Bundestag debattierte über die transatlantischen Freihandelsabkommen TTIP und Ceta

Von Fabian Lambeck *

SPD und Union verteidigten am Donnerstag die Handelsabkommen mit den USA und Kanada gegen die Kritik von LINKE und Grünen. Dabei stützten sie sich auf fragwürdige Argumente.

Zumindest eines steht fest: Die beiden transatlantischen Freihandelsabkommen Ceta und TTIP wirken belebend auf die parlamentarische Streitkultur. So lieferten sich am Donnerstag gleich mehrere Bundestagsabgeordnete ein packendes Duell rund ums Podium. Den Anfang machte Linksfraktionsvize Klaus Ernst, dessen Partei einen Antrag eingebracht hatte, der die SPD vorführen sollte. Die Sozialdemokraten hatten sich auf ihrem Konvent am Wochenende auf »rote Linien« für die Verhandlungen über die Freihandelsabkommen geeinigt. Die Linksfraktion wollte nun die Probe aufs Exempel machen und packte jene Punkte in einen Antrag. Bundeswirtschaftsminister Sigmar Gabriel nannte den Vorstoß später eine »Showveranstaltung«. Ohnehin sei die LINKE eine »Jobkillerpartei«, die mit ihrer Ablehnung von Ceta und TTIP »zurück in den Nationalstaat« wolle.

Klaus Ernst wiederum beklagte die Geheimhaltung der Verhandlungen um Ceta und TTIP. Auch nach Übermittlung der Antworten der Regierung auf die 125 Fragen seiner Fraktion seien viele Sachverhalte noch ungeklärt. Das Ceta-Freihandelsabkommen zwischen der EU und Kanada, das am Freitag in Ottawa vorgestellt wird, sei »eine Blaupause« für TTIP, so Ernst. An Gabriel gerichtet fragte er, ob dieser glaube, »dass sich die Amerikaner mit weniger zufriedengeben als die Kanadier«. Damit spielte er auf den Konventsbeschluss an, der Schiedsgerichte ablehnt, an denen Konzerne Staaten verklagen können. Doch gerade dies sieht Ceta vor. Auch Gabriel wusste das und meinte, Ceta müsse eben weiter verhandelt werden. Aber gerade dies will der zuständige EU-Kommissar Karel de Gucht auf keinen Fall. Sollte neu verhandelt werden, sei »das Abkommen tot«, zitierte ihn die »Frankfurter Allgemeine« am Donnerstag.

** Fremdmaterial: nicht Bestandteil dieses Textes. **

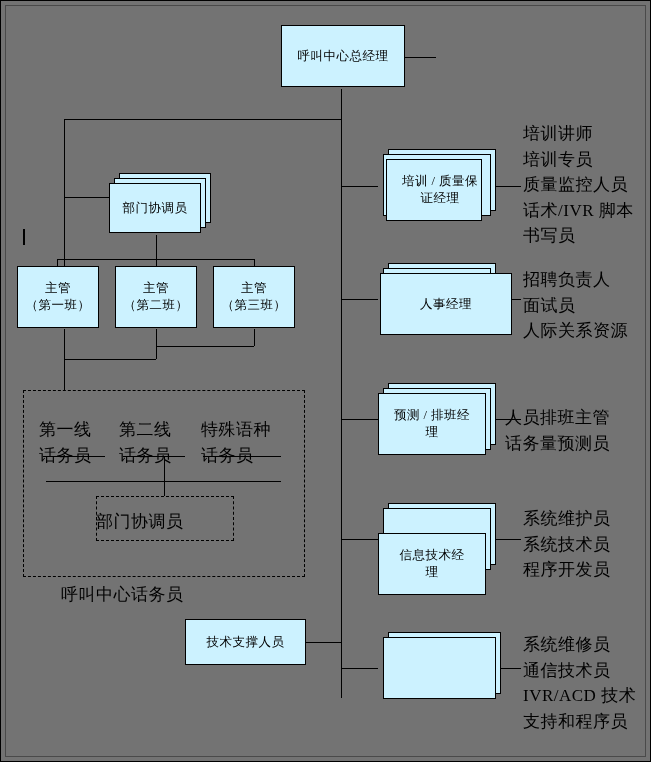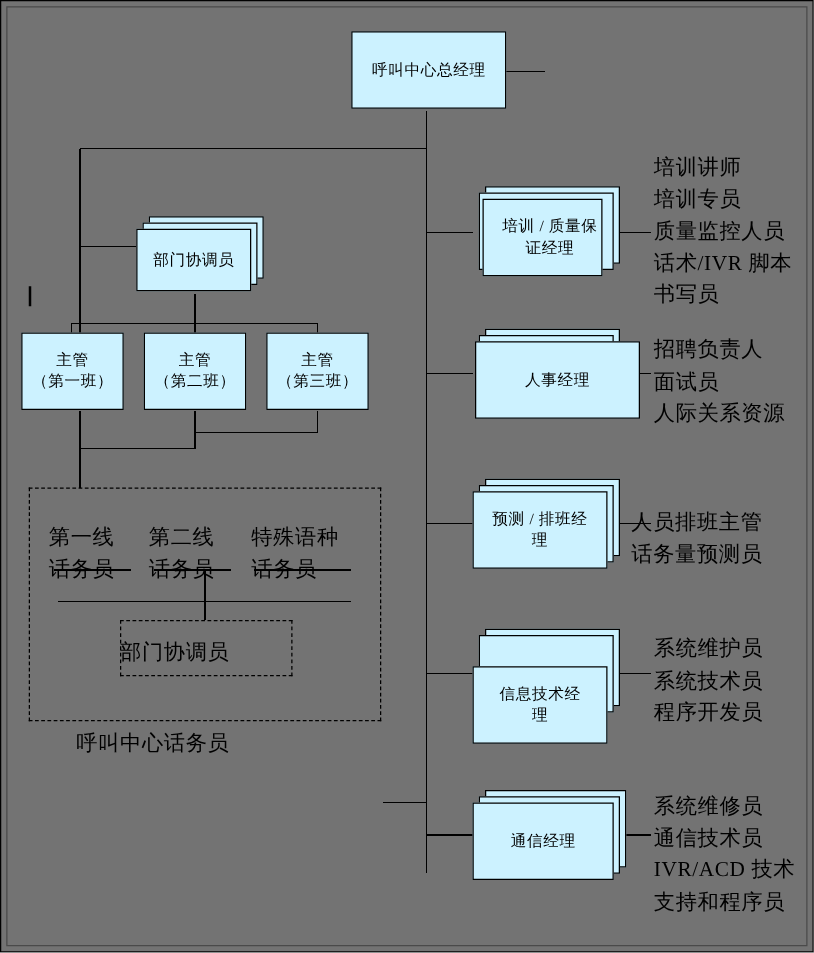--- a/index.html
+++ b/index.html
@@ -162,6 +162,7 @@
   <div class="plain center" style="left:95px; top:508px; width:138px;">部门协调员</div>
   <div class="plain center" style="left:60px; top:581px; width:206px;">呼叫中心话务员</div>
 
+  <div class="box" style="left:184px; top:618px; width:121px; height:46px;">技术支撑人员</div>
 
   <div class="stack-shadow" style="left:387px; top:148px; width:108px; height:62px;"></div>
   <div class="stack-shadow l2" style="left:382px; top:153px; width:108px; height:62px;"></div>

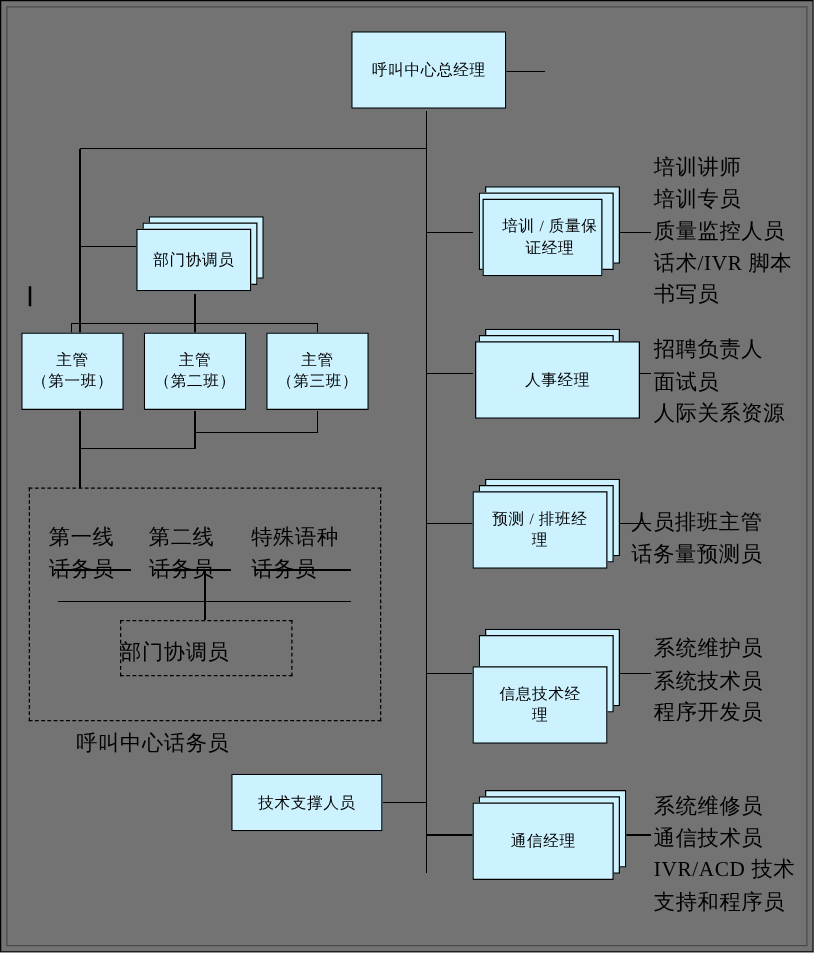--- a/index.html
+++ b/index.html
@@ -198,7 +198,6 @@
 
   <div class="stack-shadow" style="left:387px; top:631px; width:113px; height:62px;"></div>
   <div class="stack-shadow l2" style="left:382px; top:636px; width:113px; height:62px;"></div>
-  <div class="box" style="left:377px; top:641px; width:113px; height:62px;">通信经理</div>
   <div class="plain" style="left:522px; top:631px; width:125px;">系统维修员
 通信技术员
 IVR/ACD 技术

Gabriel musste indes auf eine Intervention der Grünen Bärbel Höhn reagieren. Mit staatsmännischer Coolness wies er deren Vorwurf zurück, Ceta würde Fracking begünstigen. Da hatte sich Gabriel zu weit vorgewagt. Schließlich wird allein die Übersetzung des Vertragswerks ins Deutsche rund acht Monate in Anspruch nehmen, wie er einräumen musste. Angesichts dieses hochkomplexen Abkommens bestimmte Dinge auszuschließen, ist blauäugig.

Und nur weil ein paar Grüne EU-Parlamentarier die Leitlinien der Union zu den TTIP-Verhandlungen ins Netz stellten, weiß die Öffentlichkeit nun wenigstens halbwegs, was hier Sache ist. »Die EU-Kommission scheut offensichtlich eine öffentliche Debatte«, so Grünen-Fraktionschef Anton Hofreiter.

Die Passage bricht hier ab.